Rali Aniket S, Patel Het, Lander Matthew M, Brennan Kaitlyn, Trahanas John, Schlendorf Kelly, Lindenfeld JoAnn, Kanwar Manreet
Department of Medicine, Vanderbilt University Medical Center, Nashville, TN.
Department of Anesthesiology, Vanderbilt University Medical Center, Nashville, TN.
JHLT Open. 2024 Nov 28;7:100180. doi: 10.1016/j.jhlto.2024.100180. eCollection 2025 Feb.
Under the revised UNOS heart allocation system, waitlist and post-transplant outcomes among patients bridged to transplant with VA-ECMO (BTT-ECMO) have improved. However, it remains largely unknown if these early trends have persisted over time. We queried the UNOS database for all adult heart-only BTT-ECMO recipients between January 2019 and December 2022. Our analysis shows that under the revised system, waitlist mortality and 1-year post-transplant outcomes have remained favorable, despite increased utilization of BTT-ECMO. This finding supports the original intent of the revised allocation system in ensuring more rapid transplantation of the sickest patients while avoiding a higher post-HT mortality.

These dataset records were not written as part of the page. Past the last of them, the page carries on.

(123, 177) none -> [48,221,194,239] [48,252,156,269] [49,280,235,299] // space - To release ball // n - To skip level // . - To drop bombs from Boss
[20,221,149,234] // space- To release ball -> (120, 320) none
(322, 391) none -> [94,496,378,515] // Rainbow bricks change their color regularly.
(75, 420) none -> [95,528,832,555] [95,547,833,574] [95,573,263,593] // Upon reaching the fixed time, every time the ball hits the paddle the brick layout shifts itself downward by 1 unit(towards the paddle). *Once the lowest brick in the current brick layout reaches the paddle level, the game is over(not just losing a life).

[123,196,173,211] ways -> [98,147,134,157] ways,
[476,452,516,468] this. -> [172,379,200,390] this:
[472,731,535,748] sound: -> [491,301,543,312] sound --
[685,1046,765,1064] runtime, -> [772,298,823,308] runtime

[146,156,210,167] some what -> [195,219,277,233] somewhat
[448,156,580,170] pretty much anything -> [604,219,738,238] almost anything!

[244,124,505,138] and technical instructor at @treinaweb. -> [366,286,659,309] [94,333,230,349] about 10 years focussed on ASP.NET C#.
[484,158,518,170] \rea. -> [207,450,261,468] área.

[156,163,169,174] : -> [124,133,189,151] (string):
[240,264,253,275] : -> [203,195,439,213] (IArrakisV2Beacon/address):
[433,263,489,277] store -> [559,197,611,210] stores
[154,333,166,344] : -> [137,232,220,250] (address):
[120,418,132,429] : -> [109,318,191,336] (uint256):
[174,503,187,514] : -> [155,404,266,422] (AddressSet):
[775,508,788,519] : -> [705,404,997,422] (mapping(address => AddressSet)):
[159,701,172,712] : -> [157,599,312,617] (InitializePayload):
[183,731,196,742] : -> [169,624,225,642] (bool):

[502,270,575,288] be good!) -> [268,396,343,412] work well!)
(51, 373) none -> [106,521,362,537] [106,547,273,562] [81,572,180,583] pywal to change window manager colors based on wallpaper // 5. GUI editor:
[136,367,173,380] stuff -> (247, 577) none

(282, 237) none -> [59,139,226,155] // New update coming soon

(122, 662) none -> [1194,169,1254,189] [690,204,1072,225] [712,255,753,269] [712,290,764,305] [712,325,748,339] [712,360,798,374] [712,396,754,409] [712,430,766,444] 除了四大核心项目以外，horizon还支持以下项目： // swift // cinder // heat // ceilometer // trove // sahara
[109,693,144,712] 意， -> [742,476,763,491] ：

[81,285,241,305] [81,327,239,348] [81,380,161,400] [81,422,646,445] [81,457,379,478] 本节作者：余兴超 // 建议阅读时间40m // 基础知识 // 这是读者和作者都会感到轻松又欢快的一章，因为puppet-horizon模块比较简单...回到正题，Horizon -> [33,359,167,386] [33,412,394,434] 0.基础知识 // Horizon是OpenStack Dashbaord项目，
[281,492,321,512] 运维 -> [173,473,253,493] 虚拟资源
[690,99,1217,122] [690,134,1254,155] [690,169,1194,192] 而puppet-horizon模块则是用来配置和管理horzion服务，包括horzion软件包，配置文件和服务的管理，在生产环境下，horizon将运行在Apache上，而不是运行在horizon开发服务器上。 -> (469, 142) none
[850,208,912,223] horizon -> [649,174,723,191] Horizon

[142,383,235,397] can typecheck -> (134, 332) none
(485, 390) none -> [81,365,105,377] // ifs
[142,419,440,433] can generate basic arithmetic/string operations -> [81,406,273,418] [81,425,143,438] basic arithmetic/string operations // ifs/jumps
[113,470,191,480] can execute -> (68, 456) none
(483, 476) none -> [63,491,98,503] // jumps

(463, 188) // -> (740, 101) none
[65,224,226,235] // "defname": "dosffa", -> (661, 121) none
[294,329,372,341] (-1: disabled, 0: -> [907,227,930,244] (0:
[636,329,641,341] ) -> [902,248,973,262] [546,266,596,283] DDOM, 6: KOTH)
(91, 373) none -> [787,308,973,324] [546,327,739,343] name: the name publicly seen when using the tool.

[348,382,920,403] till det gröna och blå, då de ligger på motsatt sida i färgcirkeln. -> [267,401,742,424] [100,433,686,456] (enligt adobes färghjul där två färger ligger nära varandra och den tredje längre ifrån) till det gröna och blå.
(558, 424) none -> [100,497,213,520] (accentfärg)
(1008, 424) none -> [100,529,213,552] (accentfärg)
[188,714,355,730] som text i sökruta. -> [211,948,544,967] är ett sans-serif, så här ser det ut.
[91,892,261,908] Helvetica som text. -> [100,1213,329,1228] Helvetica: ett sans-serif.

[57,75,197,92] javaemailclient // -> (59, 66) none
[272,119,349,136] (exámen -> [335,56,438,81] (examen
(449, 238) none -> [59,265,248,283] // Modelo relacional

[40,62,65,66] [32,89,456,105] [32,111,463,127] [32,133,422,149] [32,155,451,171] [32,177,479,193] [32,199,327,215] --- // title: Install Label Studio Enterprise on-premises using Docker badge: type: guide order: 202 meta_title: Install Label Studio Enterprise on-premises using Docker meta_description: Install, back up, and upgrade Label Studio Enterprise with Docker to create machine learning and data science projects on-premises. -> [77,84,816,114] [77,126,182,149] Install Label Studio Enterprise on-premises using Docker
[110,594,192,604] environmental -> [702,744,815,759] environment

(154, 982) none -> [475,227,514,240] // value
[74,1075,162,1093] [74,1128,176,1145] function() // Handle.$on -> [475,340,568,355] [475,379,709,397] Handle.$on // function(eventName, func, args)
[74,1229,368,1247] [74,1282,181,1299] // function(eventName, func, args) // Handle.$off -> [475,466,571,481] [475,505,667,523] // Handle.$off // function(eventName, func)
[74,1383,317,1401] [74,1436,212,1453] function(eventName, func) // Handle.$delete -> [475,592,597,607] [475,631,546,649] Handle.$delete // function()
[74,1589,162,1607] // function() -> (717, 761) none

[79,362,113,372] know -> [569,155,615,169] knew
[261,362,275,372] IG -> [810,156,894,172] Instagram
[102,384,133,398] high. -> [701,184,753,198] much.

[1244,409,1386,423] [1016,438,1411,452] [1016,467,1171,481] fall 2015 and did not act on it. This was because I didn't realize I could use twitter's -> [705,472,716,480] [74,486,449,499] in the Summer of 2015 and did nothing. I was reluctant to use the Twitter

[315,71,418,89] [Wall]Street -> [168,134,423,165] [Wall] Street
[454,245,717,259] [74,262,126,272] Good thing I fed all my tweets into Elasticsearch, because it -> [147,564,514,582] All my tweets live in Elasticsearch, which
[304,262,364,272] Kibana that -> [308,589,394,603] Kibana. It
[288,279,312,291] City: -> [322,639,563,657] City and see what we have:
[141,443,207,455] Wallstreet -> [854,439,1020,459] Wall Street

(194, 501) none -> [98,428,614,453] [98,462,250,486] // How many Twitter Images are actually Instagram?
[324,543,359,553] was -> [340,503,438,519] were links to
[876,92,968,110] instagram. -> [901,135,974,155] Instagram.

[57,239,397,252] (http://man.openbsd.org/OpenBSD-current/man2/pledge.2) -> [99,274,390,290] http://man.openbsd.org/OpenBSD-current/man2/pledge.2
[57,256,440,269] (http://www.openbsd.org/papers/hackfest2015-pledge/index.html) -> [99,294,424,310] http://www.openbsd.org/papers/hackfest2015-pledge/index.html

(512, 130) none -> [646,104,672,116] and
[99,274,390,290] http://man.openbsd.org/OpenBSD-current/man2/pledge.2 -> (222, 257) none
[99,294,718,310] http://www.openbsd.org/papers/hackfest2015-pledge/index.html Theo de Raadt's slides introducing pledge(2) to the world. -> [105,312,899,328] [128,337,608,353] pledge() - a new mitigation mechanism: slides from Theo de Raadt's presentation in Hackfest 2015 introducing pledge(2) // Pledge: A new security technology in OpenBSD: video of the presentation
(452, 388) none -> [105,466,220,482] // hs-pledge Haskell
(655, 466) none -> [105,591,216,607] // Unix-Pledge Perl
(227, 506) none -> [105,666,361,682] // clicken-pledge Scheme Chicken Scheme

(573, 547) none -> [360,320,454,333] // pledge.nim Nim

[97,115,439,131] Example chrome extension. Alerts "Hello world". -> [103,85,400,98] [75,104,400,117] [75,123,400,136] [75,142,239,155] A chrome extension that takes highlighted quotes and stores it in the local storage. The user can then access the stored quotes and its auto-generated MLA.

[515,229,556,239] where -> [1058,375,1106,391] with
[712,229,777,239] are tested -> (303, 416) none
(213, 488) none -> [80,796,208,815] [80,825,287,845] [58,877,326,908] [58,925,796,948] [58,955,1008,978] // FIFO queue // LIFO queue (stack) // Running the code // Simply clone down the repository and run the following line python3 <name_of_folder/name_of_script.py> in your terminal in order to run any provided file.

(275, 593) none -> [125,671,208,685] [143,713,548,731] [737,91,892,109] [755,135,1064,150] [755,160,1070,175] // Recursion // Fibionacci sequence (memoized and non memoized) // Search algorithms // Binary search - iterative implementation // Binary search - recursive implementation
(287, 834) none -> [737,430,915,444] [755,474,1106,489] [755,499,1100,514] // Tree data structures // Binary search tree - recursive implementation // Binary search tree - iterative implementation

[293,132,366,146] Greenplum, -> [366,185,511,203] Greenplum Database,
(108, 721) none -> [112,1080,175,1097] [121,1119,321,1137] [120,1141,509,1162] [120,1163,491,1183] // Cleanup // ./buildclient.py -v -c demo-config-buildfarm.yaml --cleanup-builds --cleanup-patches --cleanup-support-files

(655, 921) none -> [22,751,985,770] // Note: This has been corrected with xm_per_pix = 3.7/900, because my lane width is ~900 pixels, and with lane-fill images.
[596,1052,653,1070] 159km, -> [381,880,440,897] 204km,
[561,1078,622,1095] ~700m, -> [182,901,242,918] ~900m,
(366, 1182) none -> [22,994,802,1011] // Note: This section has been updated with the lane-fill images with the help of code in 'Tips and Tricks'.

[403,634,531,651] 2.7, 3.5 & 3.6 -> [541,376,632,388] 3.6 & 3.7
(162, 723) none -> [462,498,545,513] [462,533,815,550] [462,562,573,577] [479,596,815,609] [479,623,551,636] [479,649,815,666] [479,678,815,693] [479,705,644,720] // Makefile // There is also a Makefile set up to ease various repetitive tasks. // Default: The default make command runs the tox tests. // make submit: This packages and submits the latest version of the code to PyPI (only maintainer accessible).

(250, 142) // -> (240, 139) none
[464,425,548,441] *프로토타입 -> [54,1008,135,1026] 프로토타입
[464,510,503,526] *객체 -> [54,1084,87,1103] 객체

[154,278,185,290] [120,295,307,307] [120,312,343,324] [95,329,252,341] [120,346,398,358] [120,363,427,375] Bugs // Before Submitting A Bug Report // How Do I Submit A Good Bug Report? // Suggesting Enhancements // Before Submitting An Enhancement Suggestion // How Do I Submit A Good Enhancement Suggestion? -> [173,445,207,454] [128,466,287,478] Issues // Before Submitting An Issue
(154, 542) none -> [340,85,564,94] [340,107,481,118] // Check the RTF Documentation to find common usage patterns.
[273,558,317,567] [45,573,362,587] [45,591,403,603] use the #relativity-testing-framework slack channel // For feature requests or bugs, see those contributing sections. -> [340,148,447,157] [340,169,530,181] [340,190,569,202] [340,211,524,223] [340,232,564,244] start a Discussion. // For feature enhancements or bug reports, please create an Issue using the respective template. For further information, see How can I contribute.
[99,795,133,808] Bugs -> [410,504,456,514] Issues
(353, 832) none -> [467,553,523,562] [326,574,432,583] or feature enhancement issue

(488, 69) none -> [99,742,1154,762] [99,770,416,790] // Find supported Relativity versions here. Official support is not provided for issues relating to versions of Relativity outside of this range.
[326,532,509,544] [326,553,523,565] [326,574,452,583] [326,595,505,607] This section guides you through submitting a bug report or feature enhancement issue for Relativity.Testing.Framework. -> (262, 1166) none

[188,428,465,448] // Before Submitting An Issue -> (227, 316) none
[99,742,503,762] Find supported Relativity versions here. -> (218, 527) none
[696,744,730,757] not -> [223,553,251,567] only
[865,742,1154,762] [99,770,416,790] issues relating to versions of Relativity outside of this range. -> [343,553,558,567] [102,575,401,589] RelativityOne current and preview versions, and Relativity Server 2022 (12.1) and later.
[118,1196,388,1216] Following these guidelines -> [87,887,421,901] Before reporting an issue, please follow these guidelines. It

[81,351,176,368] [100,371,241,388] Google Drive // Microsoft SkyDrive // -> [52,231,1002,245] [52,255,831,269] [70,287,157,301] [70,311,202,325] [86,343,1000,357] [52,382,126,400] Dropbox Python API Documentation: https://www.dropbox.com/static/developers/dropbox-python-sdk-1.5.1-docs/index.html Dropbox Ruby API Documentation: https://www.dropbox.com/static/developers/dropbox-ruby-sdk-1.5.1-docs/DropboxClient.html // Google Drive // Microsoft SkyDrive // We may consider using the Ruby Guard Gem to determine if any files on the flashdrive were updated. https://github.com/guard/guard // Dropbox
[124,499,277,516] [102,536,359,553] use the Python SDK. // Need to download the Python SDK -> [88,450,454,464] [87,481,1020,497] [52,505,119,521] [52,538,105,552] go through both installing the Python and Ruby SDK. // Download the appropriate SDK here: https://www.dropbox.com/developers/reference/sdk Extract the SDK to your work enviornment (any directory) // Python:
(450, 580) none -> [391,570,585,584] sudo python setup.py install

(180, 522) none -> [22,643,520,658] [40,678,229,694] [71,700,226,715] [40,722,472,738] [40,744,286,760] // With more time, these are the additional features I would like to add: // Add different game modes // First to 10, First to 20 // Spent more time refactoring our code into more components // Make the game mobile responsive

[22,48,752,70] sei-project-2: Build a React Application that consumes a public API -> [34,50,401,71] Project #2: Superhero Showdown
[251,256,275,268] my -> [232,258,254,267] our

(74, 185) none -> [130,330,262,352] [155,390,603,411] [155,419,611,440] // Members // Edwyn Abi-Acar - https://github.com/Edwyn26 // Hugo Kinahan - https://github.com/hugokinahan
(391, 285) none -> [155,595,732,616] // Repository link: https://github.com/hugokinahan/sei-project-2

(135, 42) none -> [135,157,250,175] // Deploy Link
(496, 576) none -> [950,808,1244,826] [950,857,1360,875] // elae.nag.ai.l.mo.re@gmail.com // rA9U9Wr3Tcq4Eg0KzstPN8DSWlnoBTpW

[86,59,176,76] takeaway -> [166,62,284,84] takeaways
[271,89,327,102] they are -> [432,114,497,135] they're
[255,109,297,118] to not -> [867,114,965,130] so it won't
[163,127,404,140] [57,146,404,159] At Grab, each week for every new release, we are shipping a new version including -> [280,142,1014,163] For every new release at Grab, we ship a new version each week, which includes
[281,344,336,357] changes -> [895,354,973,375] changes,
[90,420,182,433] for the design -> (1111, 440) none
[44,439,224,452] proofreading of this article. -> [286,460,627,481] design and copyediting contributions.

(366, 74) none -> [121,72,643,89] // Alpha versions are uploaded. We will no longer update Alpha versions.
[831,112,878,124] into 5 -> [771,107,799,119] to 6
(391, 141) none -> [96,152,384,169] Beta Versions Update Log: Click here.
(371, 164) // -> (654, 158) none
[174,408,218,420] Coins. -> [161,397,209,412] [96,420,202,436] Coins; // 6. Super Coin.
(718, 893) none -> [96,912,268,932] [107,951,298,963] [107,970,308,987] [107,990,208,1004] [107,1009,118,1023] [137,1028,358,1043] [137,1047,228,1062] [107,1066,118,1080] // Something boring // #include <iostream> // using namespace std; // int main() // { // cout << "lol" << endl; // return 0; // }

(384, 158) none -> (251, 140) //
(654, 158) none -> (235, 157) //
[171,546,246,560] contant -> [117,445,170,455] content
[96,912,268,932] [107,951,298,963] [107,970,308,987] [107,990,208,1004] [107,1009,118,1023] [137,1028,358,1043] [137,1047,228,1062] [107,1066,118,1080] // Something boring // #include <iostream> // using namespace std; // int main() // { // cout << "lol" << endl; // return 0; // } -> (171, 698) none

在修订后的器官共享联合网络(UNOS)心脏分配系统下,通过体外膜肺氧合(VA-ECMO)过渡到移植的患者在等待名单上的情况以及移植后的结局有所改善。然而,这些早期趋势是否随着时间的推移而持续,在很大程度上仍然未知。我们查询了UNOS数据库中2019年1月至2022年12月期间所有仅接受心脏移植且通过VA-ECMO过渡的成年患者。我们的分析表明,在修订后的系统下,尽管VA-ECMO的使用增加,但等待名单上的死亡率和移植后1年的结局仍然良好。这一发现支持了修订后分配系统的初衷,即确保病情最严重的患者能够更快地接受移植,同时避免移植后更高的死亡率。